╭─ DATA SUPPLIED
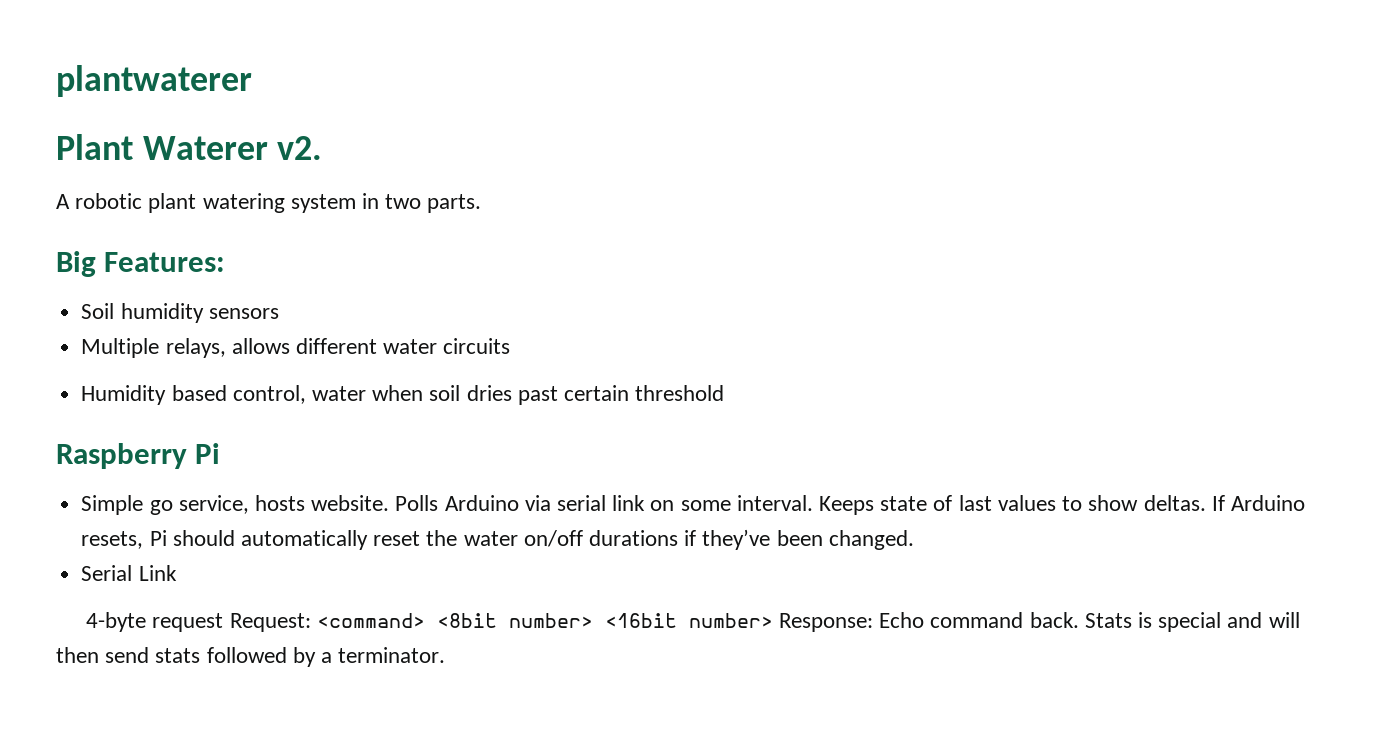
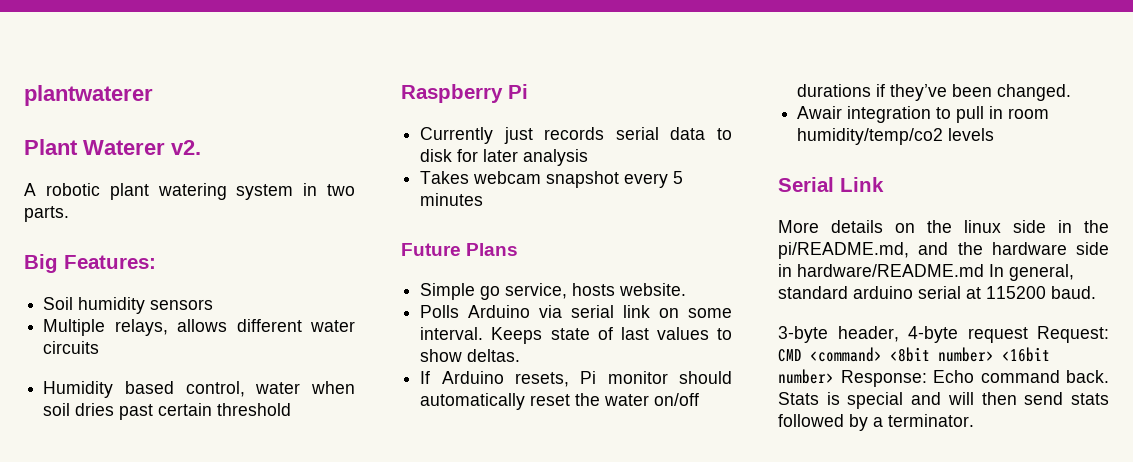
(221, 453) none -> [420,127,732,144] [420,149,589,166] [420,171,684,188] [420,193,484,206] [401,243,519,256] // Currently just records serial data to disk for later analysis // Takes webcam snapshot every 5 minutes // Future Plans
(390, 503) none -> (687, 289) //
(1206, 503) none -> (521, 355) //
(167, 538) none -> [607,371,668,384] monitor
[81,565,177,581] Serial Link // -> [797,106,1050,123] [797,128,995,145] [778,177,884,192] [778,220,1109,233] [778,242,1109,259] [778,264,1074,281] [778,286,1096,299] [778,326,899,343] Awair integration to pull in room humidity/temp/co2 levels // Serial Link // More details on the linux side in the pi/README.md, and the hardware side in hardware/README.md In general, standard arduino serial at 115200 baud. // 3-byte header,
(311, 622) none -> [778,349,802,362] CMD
╰─
╭─ DATA SUPPLIED
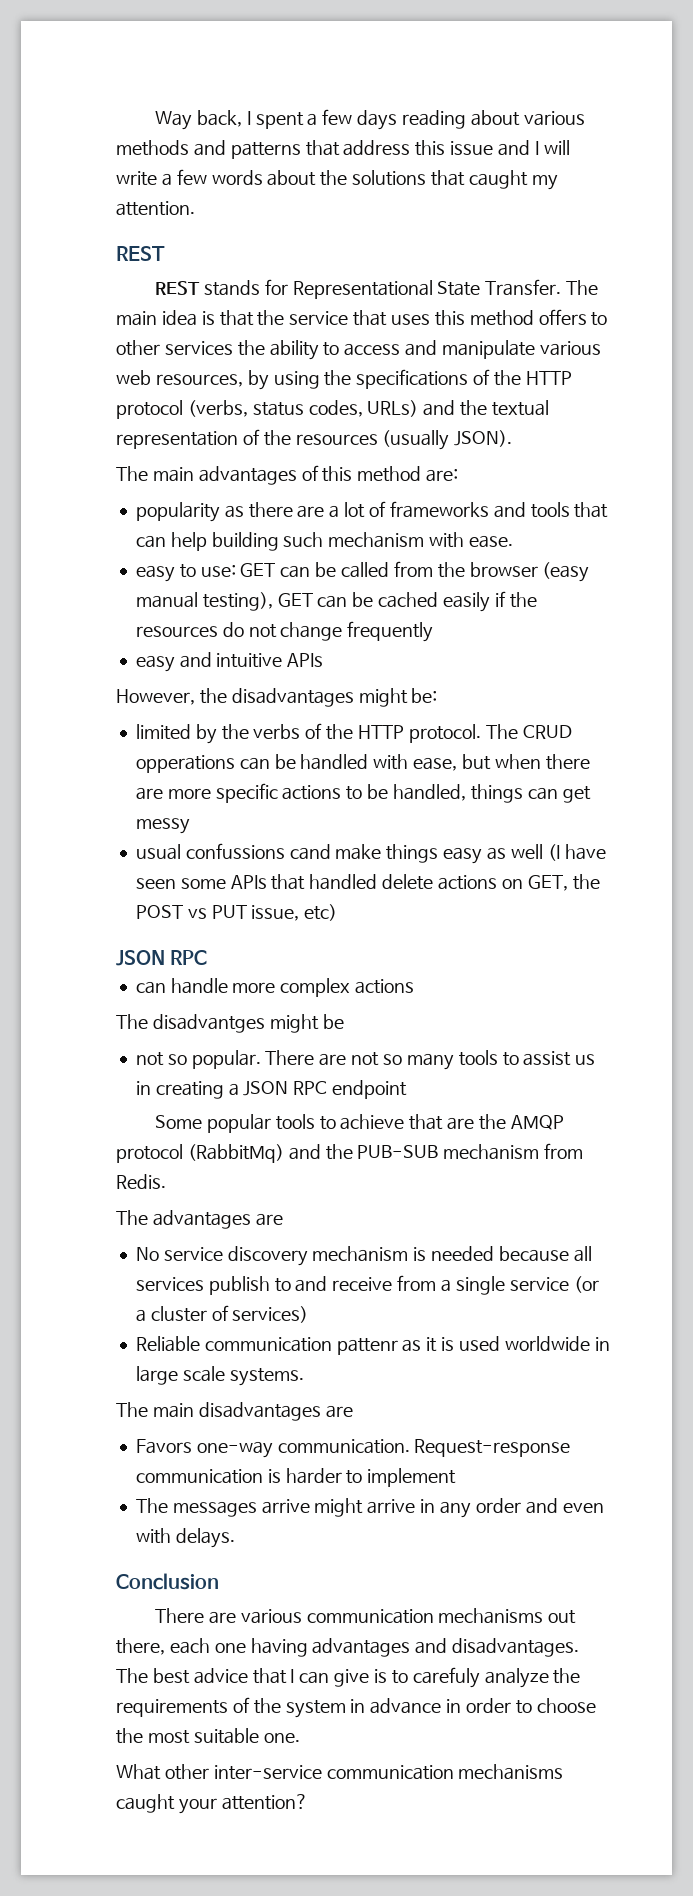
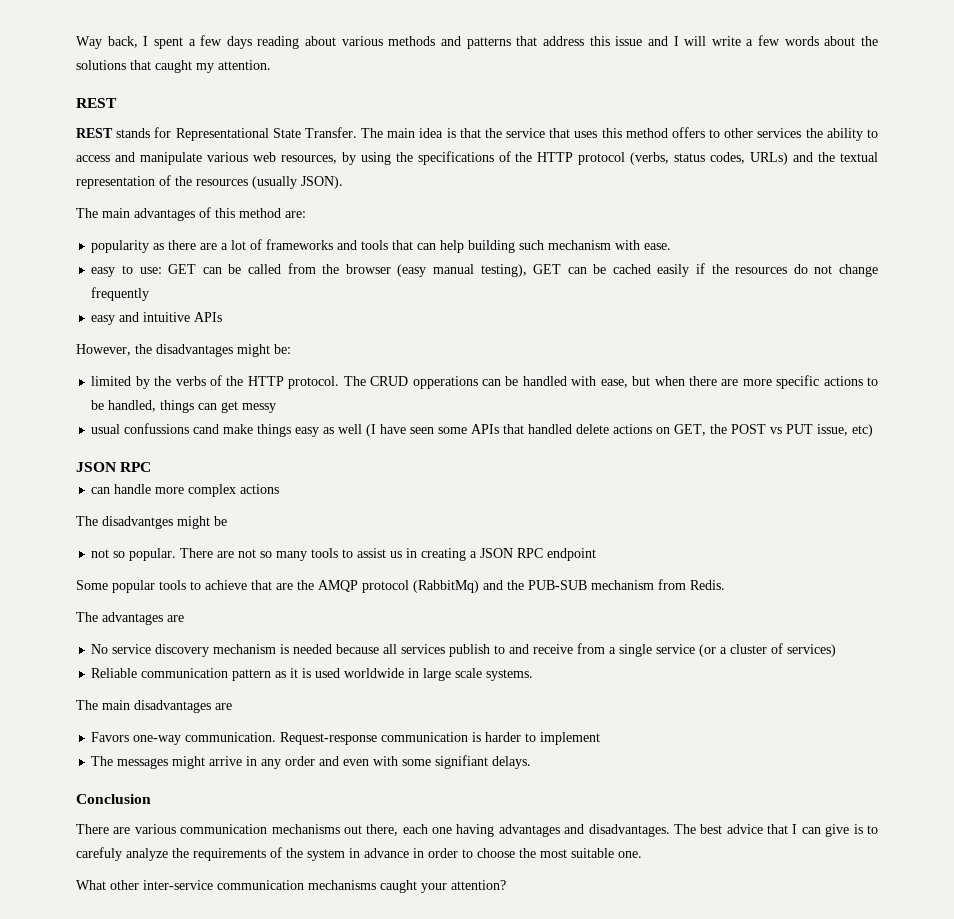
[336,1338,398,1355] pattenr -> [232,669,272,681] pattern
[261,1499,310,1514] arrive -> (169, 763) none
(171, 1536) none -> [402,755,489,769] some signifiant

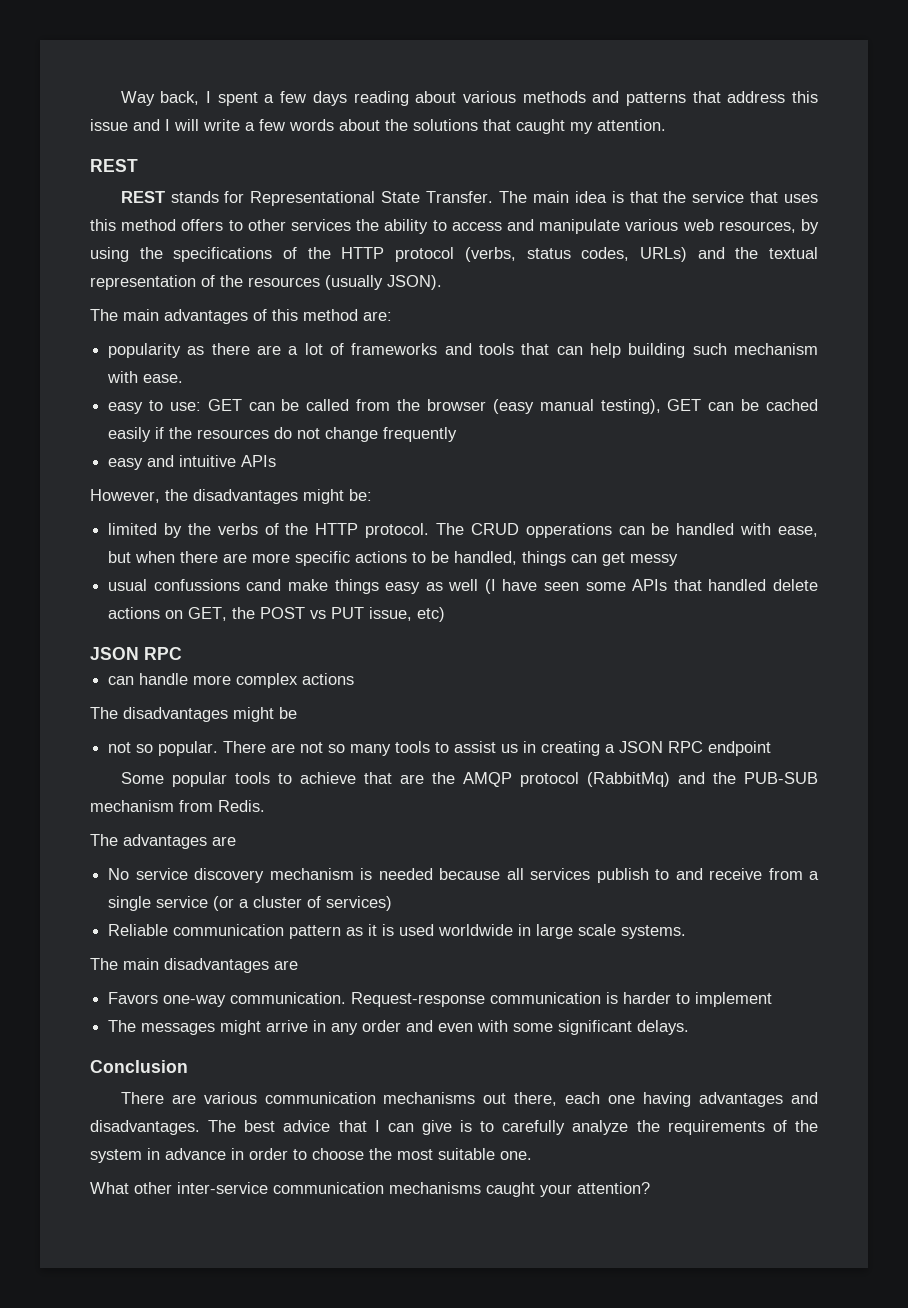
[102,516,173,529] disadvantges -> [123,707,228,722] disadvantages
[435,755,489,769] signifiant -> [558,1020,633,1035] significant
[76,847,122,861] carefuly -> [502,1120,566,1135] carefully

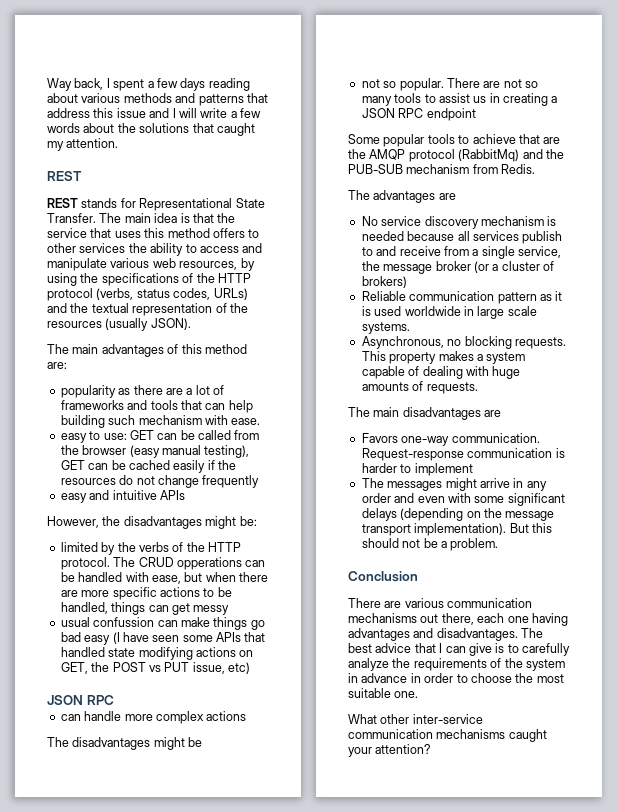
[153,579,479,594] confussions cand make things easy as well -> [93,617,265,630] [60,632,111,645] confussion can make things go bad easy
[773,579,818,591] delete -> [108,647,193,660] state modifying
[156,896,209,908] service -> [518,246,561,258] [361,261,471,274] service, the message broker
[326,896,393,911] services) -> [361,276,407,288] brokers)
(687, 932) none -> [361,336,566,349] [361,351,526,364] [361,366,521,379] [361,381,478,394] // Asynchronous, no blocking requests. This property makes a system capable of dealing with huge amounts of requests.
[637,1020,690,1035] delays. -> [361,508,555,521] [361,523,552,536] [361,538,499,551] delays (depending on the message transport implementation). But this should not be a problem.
╰─
╭─ DATA SUPPLIED
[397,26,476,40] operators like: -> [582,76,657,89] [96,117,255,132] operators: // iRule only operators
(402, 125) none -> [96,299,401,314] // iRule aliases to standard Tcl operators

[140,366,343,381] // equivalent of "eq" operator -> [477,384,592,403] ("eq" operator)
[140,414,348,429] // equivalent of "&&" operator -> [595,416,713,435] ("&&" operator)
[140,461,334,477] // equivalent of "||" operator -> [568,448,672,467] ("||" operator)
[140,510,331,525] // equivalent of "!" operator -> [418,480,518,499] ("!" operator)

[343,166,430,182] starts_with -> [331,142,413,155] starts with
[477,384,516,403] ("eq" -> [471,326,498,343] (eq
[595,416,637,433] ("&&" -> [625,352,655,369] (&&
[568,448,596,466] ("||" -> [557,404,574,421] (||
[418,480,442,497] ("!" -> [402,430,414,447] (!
╰─
## EXERCISE
Please give an exact copy of the entries above, from the line with "(1206, 503) none -> (521, 355) //" down to the line with "(311, 622) none -> [778,349,802,362] CMD", inclusive, and nothing else.

## ANSWER SECTION
(1206, 503) none -> (521, 355) //
(167, 538) none -> [607,371,668,384] monitor
[81,565,177,581] Serial Link // -> [797,106,1050,123] [797,128,995,145] [778,177,884,192] [778,220,1109,233] [778,242,1109,259] [778,264,1074,281] [778,286,1096,299] [778,326,899,343] Awair integration to pull in room humidity/temp/co2 levels // Serial Link // More details on the linux side in the pi/README.md, and the hardware side in hardware/README.md In general, standard arduino serial at 115200 baud. // 3-byte header,
(311, 622) none -> [778,349,802,362] CMD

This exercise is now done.